_PROBLEM_
Below are records; transcribe only the line with "Baby Products Mothercare - Mutter Kinder" and those after it, through the last line, without any change.

_DATA FOR THE TASK_

>>>

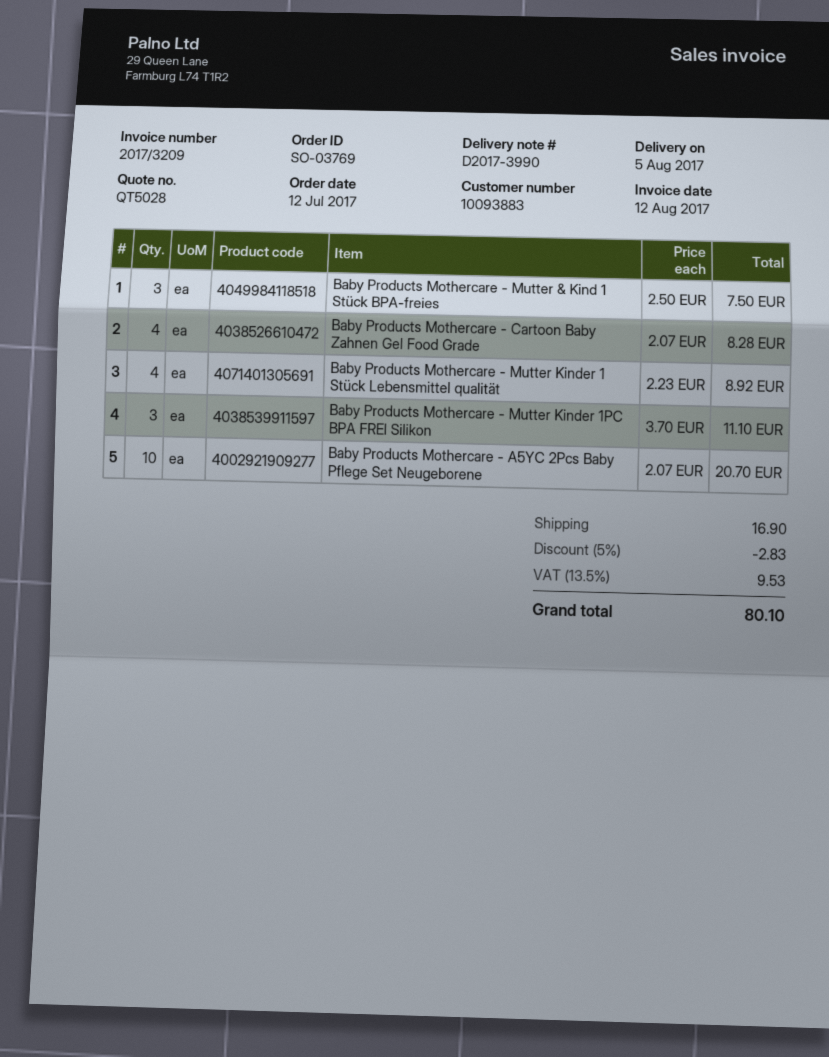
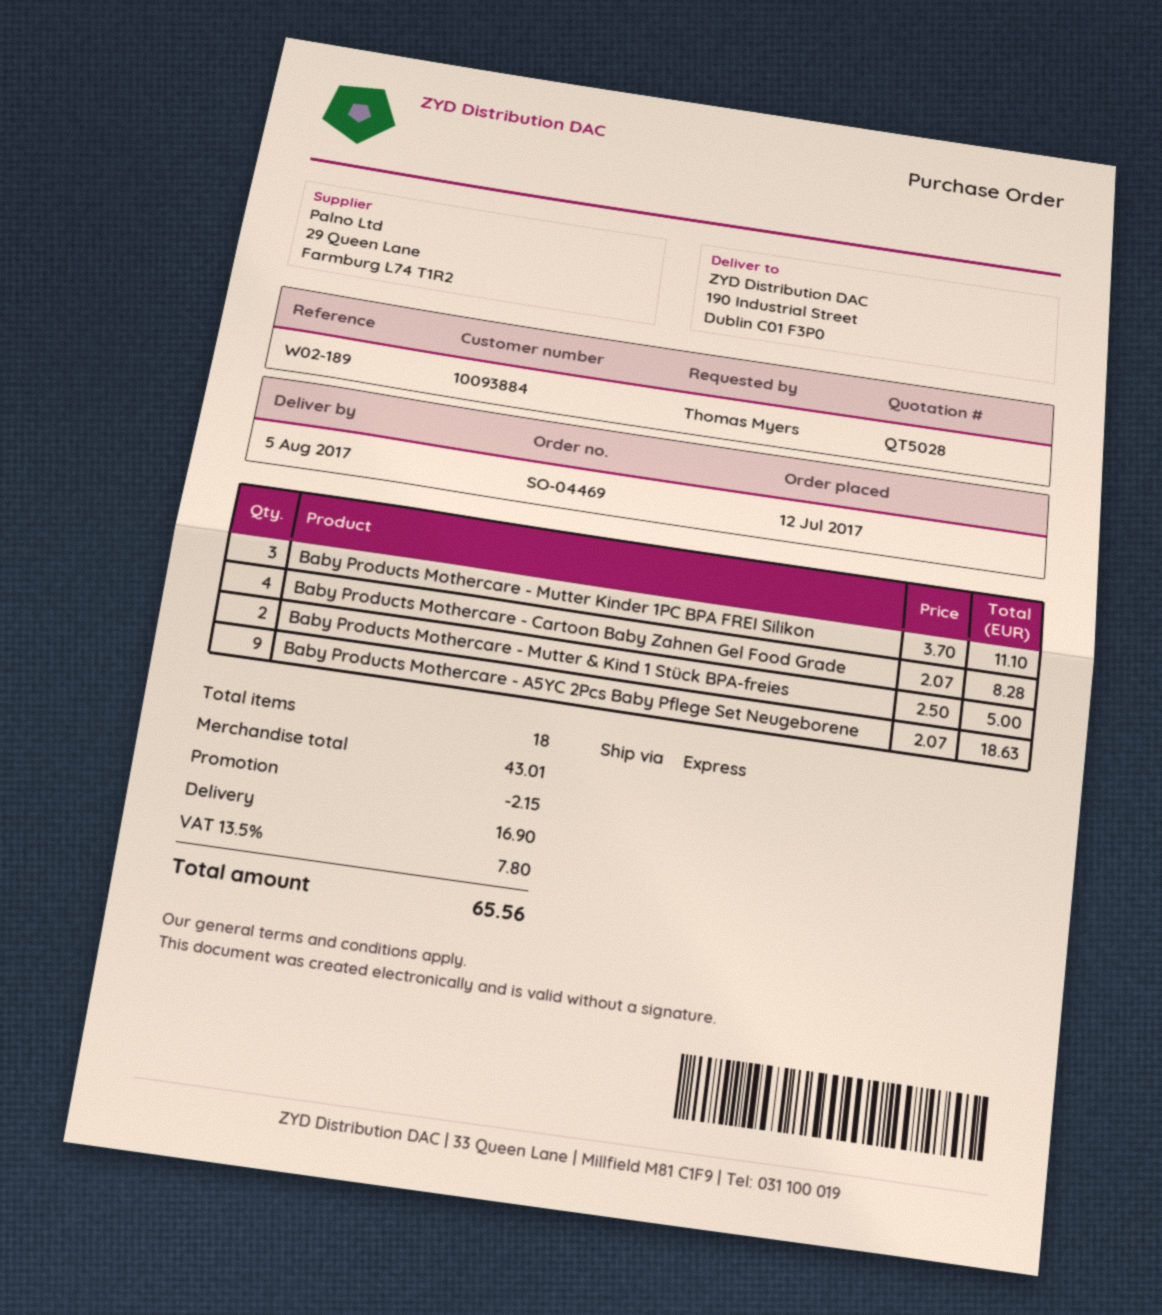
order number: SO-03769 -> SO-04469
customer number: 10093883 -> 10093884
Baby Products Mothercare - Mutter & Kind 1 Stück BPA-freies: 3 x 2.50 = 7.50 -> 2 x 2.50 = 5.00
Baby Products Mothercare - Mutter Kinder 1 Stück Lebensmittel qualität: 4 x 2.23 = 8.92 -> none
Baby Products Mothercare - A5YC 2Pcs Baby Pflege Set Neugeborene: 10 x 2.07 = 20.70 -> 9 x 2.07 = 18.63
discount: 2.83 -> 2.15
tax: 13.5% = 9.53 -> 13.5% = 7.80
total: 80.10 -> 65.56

<<<

_SOLVED PROBLEM_
Baby Products Mothercare - Mutter Kinder 1 Stück Lebensmittel qualität: 4 x 2.23 = 8.92 -> none
Baby Products Mothercare - A5YC 2Pcs Baby Pflege Set Neugeborene: 10 x 2.07 = 20.70 -> 9 x 2.07 = 18.63
discount: 2.83 -> 2.15
tax: 13.5% = 9.53 -> 13.5% = 7.80
total: 80.10 -> 65.56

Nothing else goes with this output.